On Wednesday, the 9th of January, 2019, the European shares rallied, galvanized largely by the export-oriented auto and tech sectors, as trade optimism balloons and risk appetite appears to be moderating. Wednesday’s market factually outnumbered the worries of an economic slowdown and recession risk, as European and Asian stock surged despite poor manufacturing data.
The Pan-European stocks lifted by 0.9 percent, breaking in to a fresh three week high, while the UK’s FTSE 100 had posted its highest gain in five weeks, up 0.66 percent and Germany 30 gained 1.1 percent. The Auto stocks, SXAP surged by 2.8 percent, led by the gains of Daimler alongside BMW, both of which manufacture US autos for Chinese markets.

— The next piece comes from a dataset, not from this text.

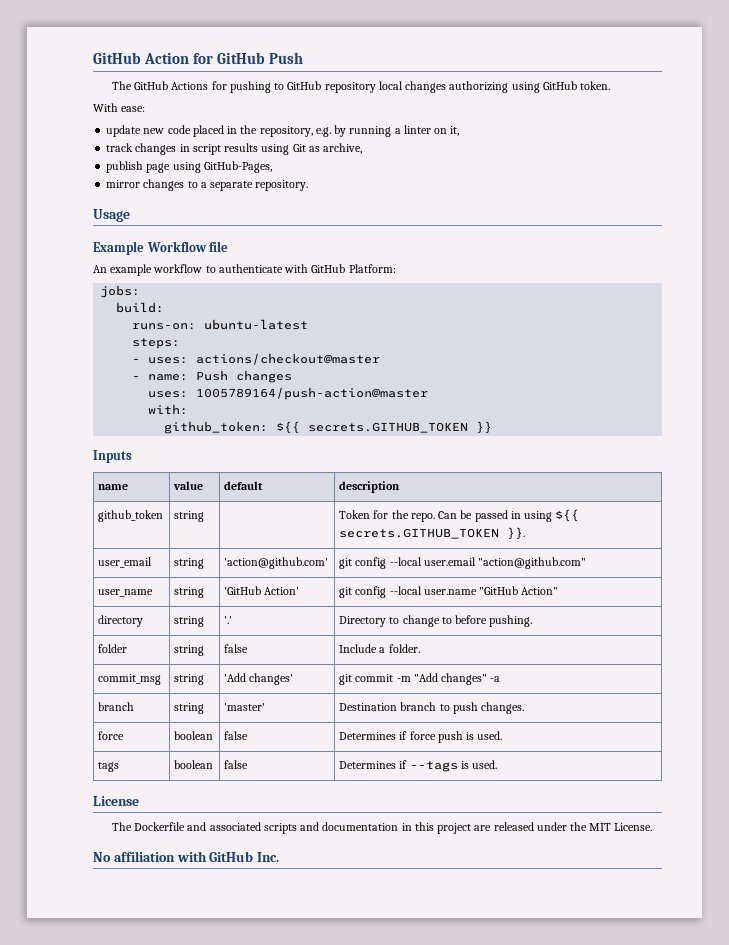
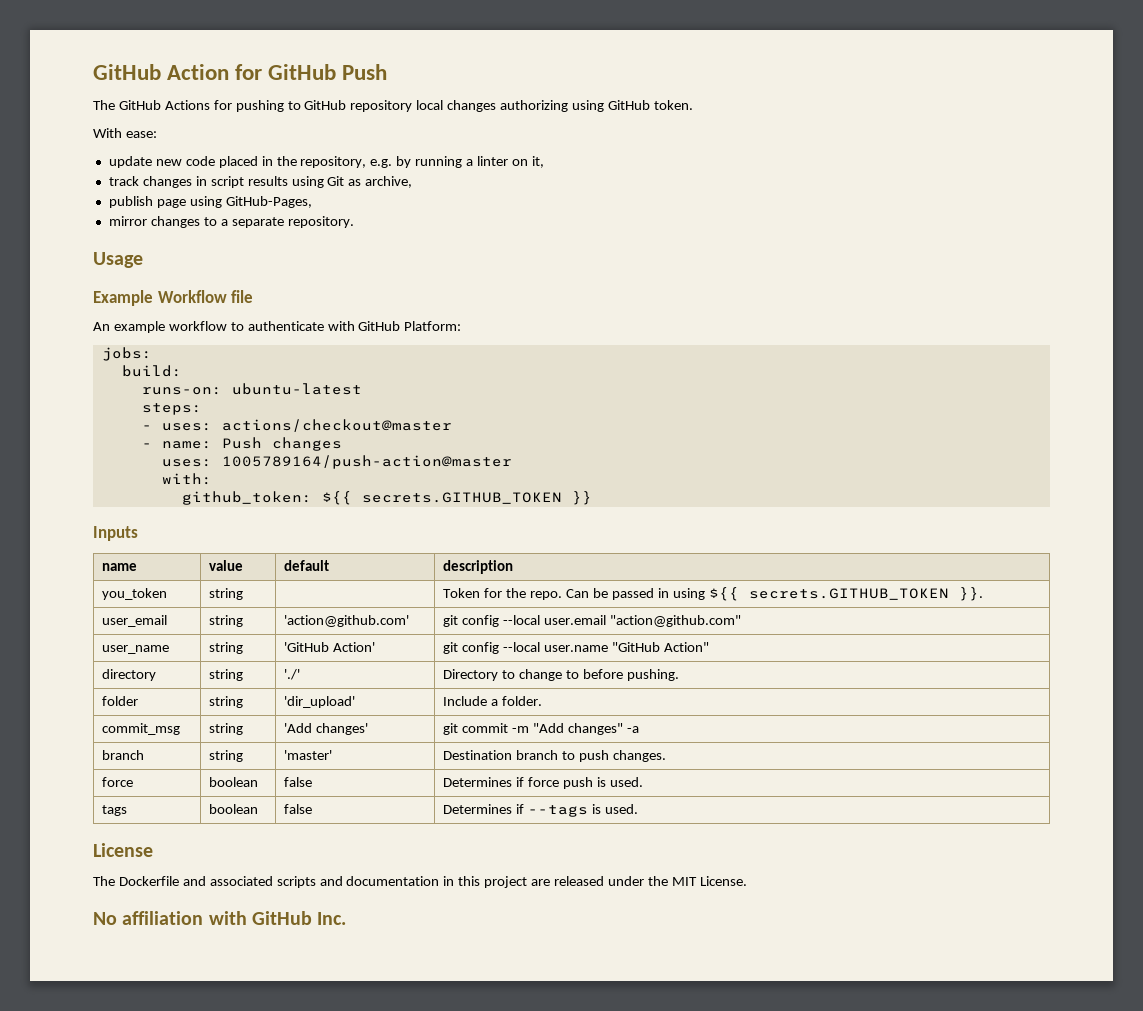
[98,510,164,522] github_token -> [102,588,168,600] you_token
[224,616,233,624] '.' -> [284,669,301,680] './'
[224,644,249,653] false -> [284,696,356,708] 'dir_upload'

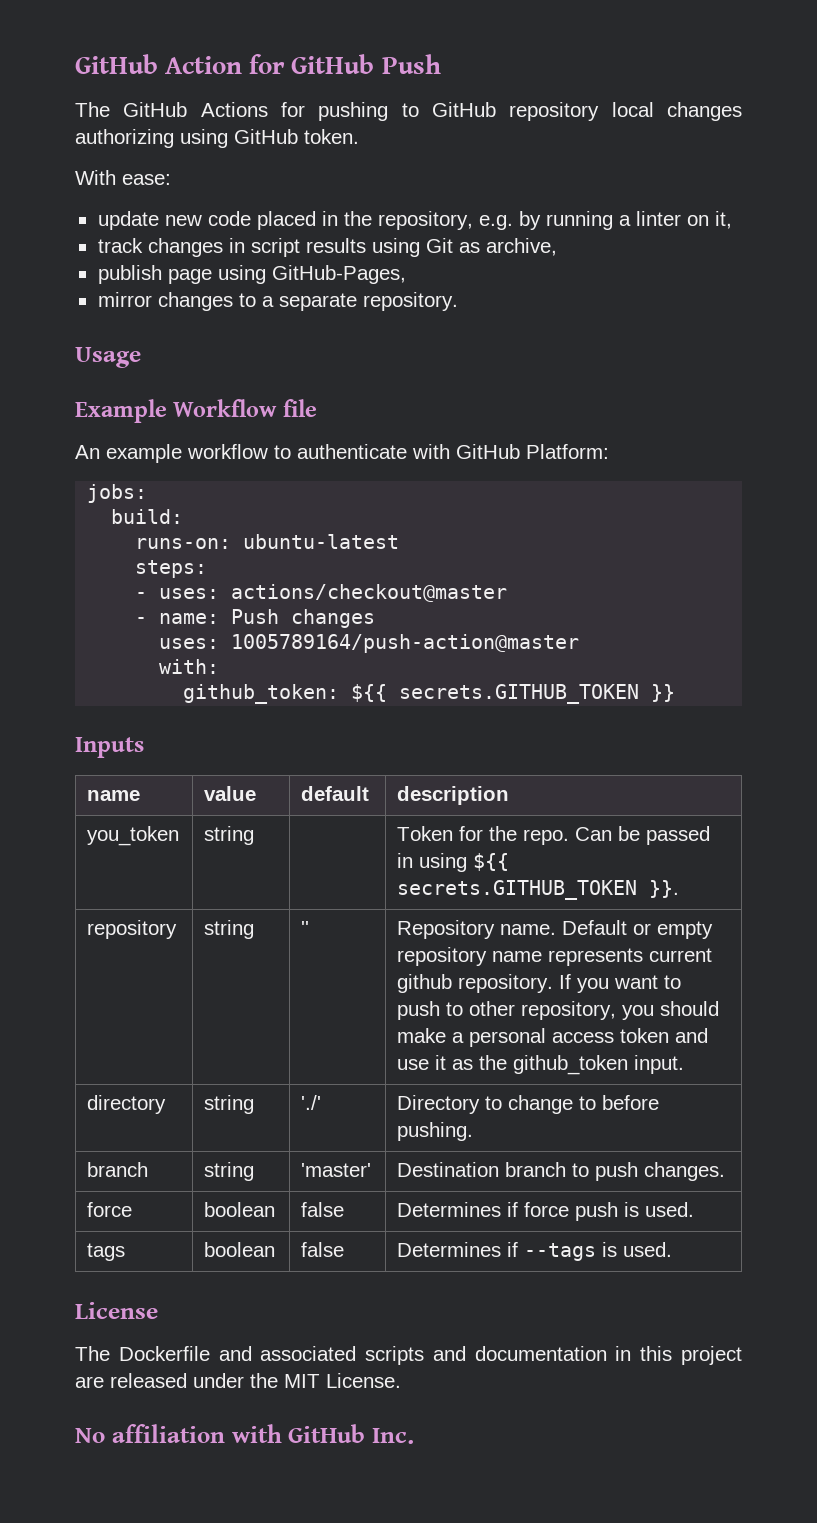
[102,615,168,627] [209,615,244,627] [284,615,410,627] [443,615,741,627] [102,645,170,654] [209,642,244,654] [284,642,376,652] [443,642,709,654] user_email | string | 'action@github.com' | git config --local user.email "action@github.com" // user_name | string | 'GitHub Action' | git config --local user.name "GitHub Action" -> [87,920,178,939] [204,920,255,939] [301,921,310,935] [397,920,714,939] [397,947,713,966] [397,974,682,993] [397,1001,720,1020] [397,1028,709,1047] [397,1055,685,1075] repository | string | '' | Repository name. Default or empty repository name represents current github repository. If you want to push to other repository, you should make a personal access token and use it as the github_token input.
[102,696,139,706] [209,696,244,708] [284,696,356,708] [443,696,543,706] [102,723,181,735] [209,723,244,735] [284,723,369,735] [443,723,639,735] // folder | string | 'dir_upload' | Include a folder. // commit_msg | string | 'Add changes' | git commit -m "Add changes" -a -> (474, 1131) none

Daimler rose 3.3 percent during the European trading session, while BMW posted a 1.9 percent lift and Fiat added a 3.7 percent gain. Tech stocks surged 2.2 percent, despite gloomier sales figure from Apple Inc. Luxury stocks exposed to trading with China had jumped 2.6 percent.
A rare lift of copper price should be another indication of increasing manufacturing activity all over the world, while the analysts did not sound cheerful, as multiple analysts have been quoted saying that they have had enough vague vibes and unless there has been a substantial data to hold on, the fund managers would keep cautioning their clients.